■ YOUR INSTRUCTIONS: Output every record exactly and leave each picture out.

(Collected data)
== Segment start ==

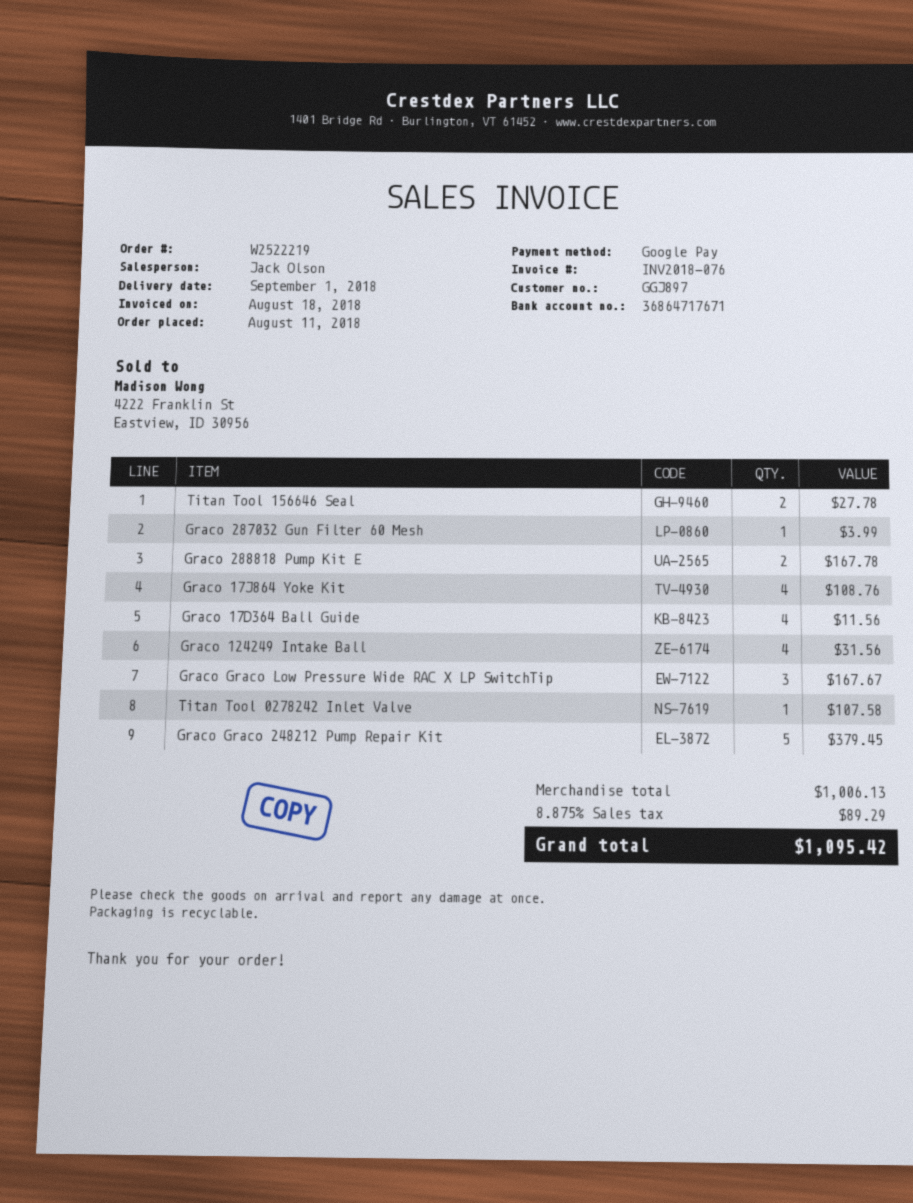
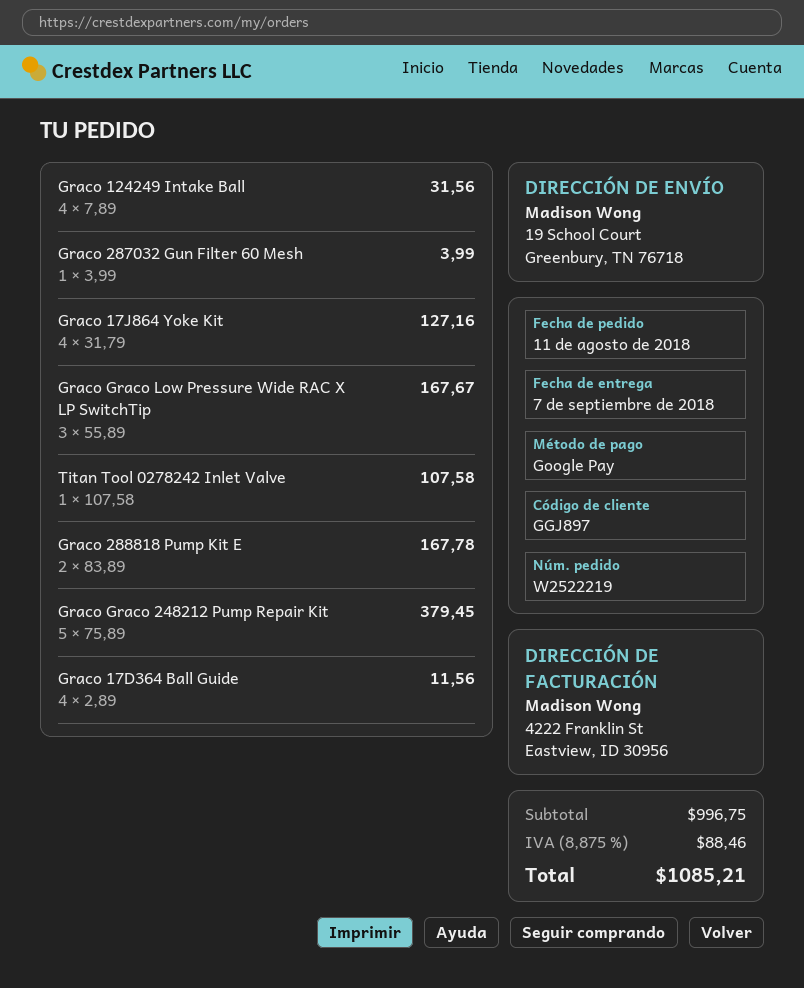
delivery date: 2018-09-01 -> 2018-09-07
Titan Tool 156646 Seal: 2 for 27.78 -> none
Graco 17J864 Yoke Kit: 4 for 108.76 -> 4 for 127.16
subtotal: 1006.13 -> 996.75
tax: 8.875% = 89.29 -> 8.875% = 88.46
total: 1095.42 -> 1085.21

== Segment end ==

■ TASK SOLUTION:
delivery date: 2018-09-01 -> 2018-09-07
Titan Tool 156646 Seal: 2 for 27.78 -> none
Graco 17J864 Yoke Kit: 4 for 108.76 -> 4 for 127.16
subtotal: 1006.13 -> 996.75
tax: 8.875% = 89.29 -> 8.875% = 88.46
total: 1095.42 -> 1085.21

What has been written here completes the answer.